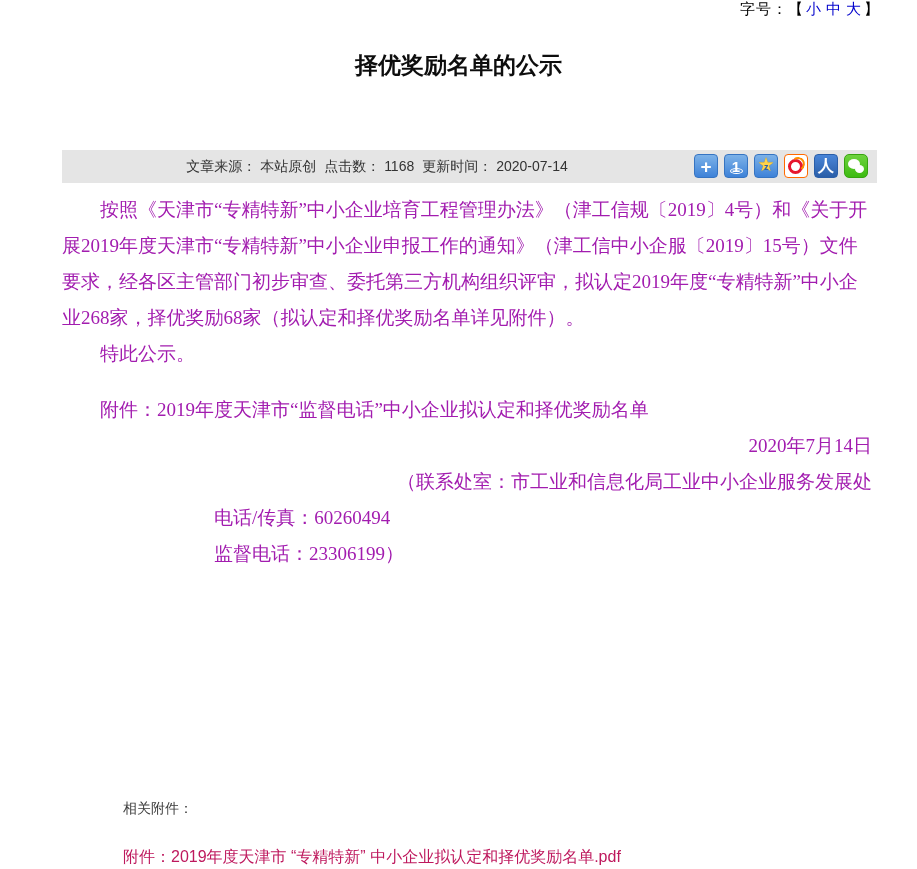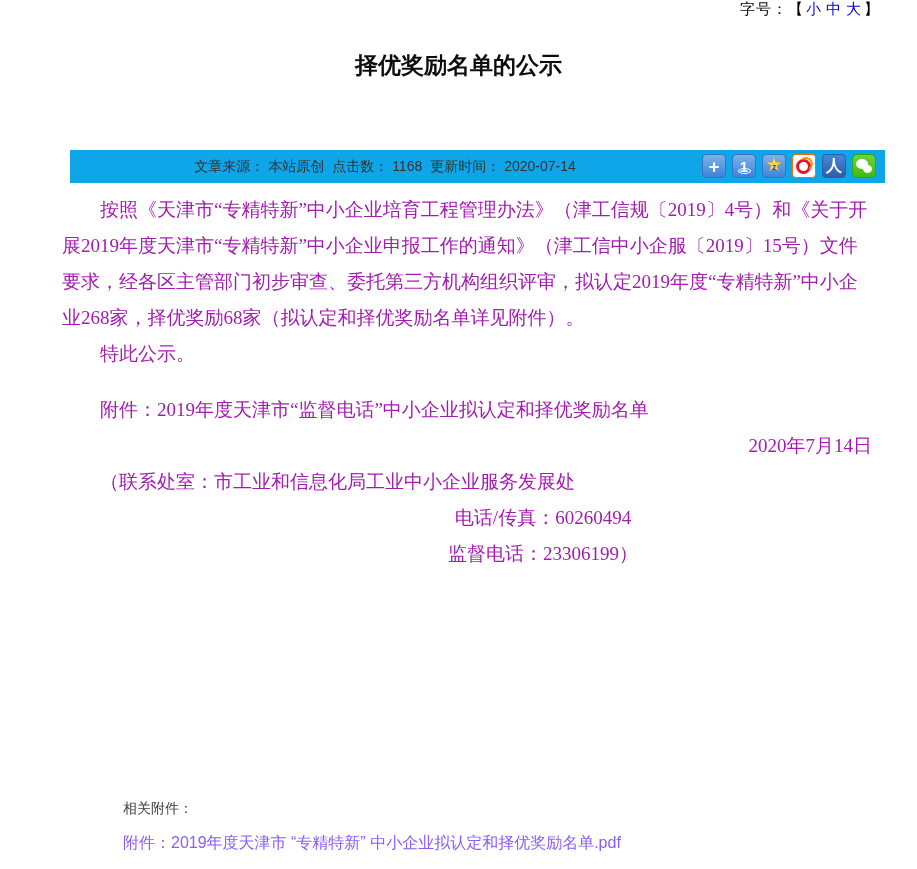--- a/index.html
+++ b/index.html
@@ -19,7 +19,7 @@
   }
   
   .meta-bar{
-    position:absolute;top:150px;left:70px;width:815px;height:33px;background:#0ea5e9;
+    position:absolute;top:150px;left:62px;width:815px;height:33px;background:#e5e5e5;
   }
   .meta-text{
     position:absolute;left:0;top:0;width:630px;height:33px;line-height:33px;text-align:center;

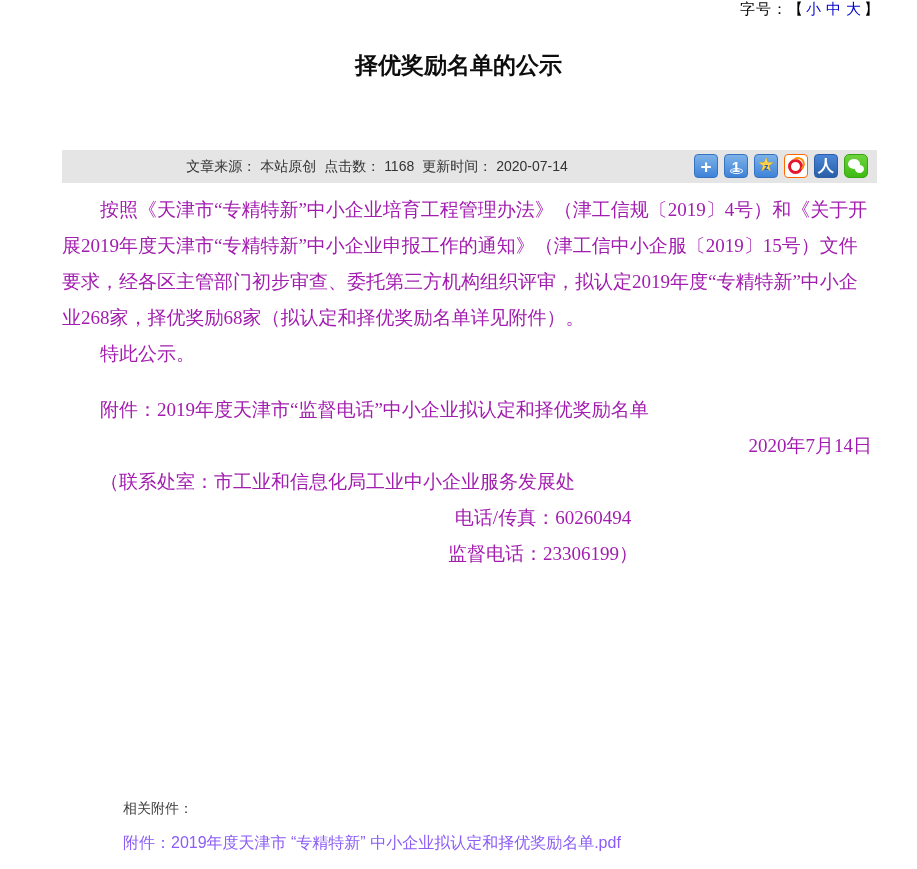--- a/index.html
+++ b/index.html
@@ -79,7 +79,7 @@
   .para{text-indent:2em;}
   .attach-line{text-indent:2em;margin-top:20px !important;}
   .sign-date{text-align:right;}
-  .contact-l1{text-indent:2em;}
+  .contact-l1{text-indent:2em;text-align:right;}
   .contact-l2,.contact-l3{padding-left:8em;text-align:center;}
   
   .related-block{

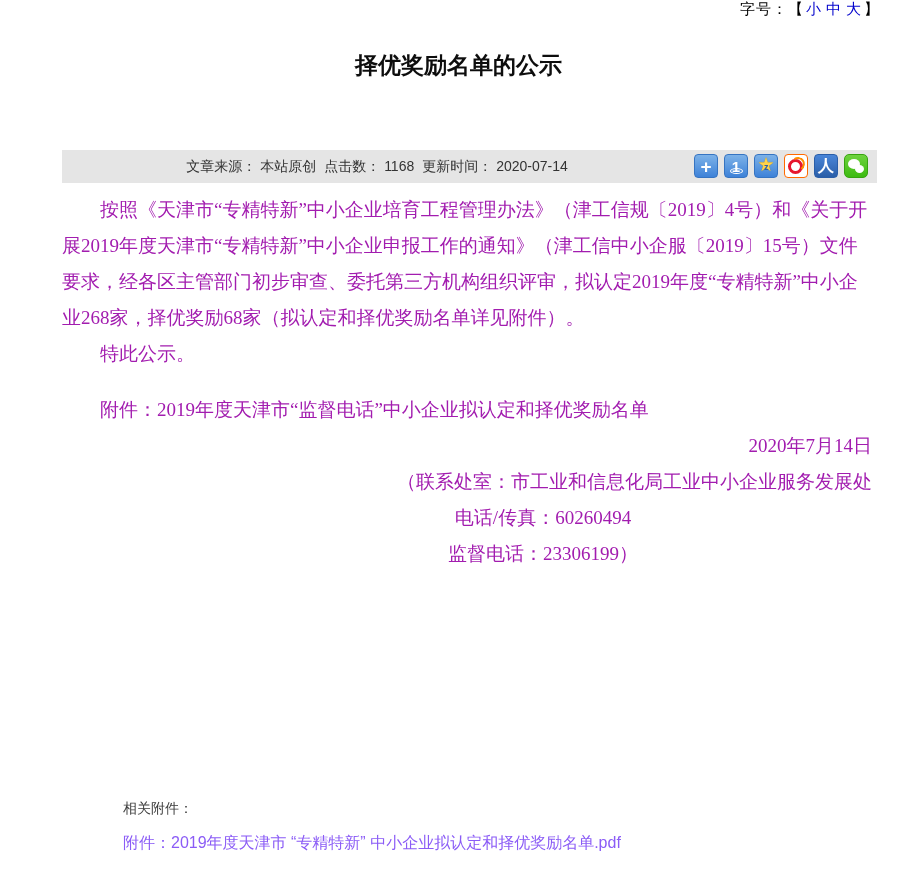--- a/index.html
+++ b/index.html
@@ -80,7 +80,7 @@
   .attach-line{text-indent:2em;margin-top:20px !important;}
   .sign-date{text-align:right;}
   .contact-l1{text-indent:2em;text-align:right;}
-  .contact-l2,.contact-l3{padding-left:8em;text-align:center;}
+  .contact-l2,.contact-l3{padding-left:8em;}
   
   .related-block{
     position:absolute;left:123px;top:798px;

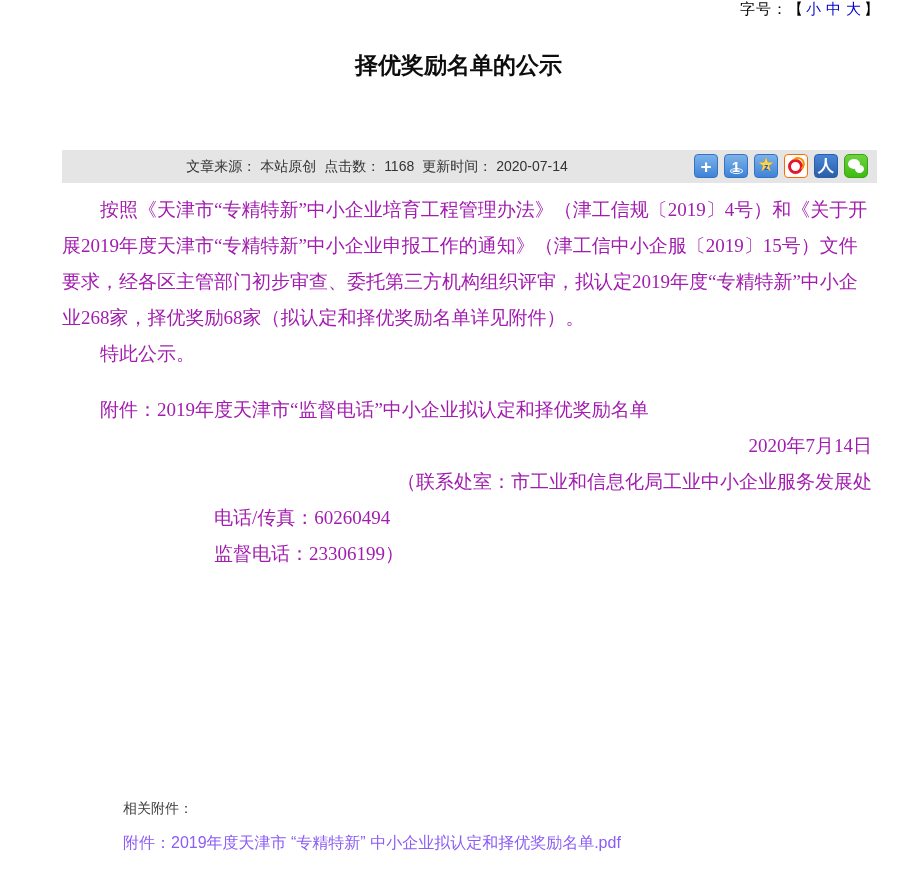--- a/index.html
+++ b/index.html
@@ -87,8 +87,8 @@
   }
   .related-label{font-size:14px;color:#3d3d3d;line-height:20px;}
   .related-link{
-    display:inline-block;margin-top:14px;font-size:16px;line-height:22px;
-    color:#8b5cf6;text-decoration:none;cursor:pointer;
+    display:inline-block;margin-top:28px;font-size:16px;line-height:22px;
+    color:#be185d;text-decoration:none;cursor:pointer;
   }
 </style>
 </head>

· · · · ·

[AIM OF THE EXERCISE] Above are the records; copy every line in them that holds the word "absolute".

[RESULT OF THE TASK]
-    position:absolute;top:150px;left:70px;width:815px;height:33px;background:#0ea5e9;
+    position:absolute;top:150px;left:62px;width:815px;height:33px;background:#e5e5e5;
     position:absolute;left:0;top:0;width:630px;height:33px;line-height:33px;text-align:center;
     position:absolute;left:123px;top:798px;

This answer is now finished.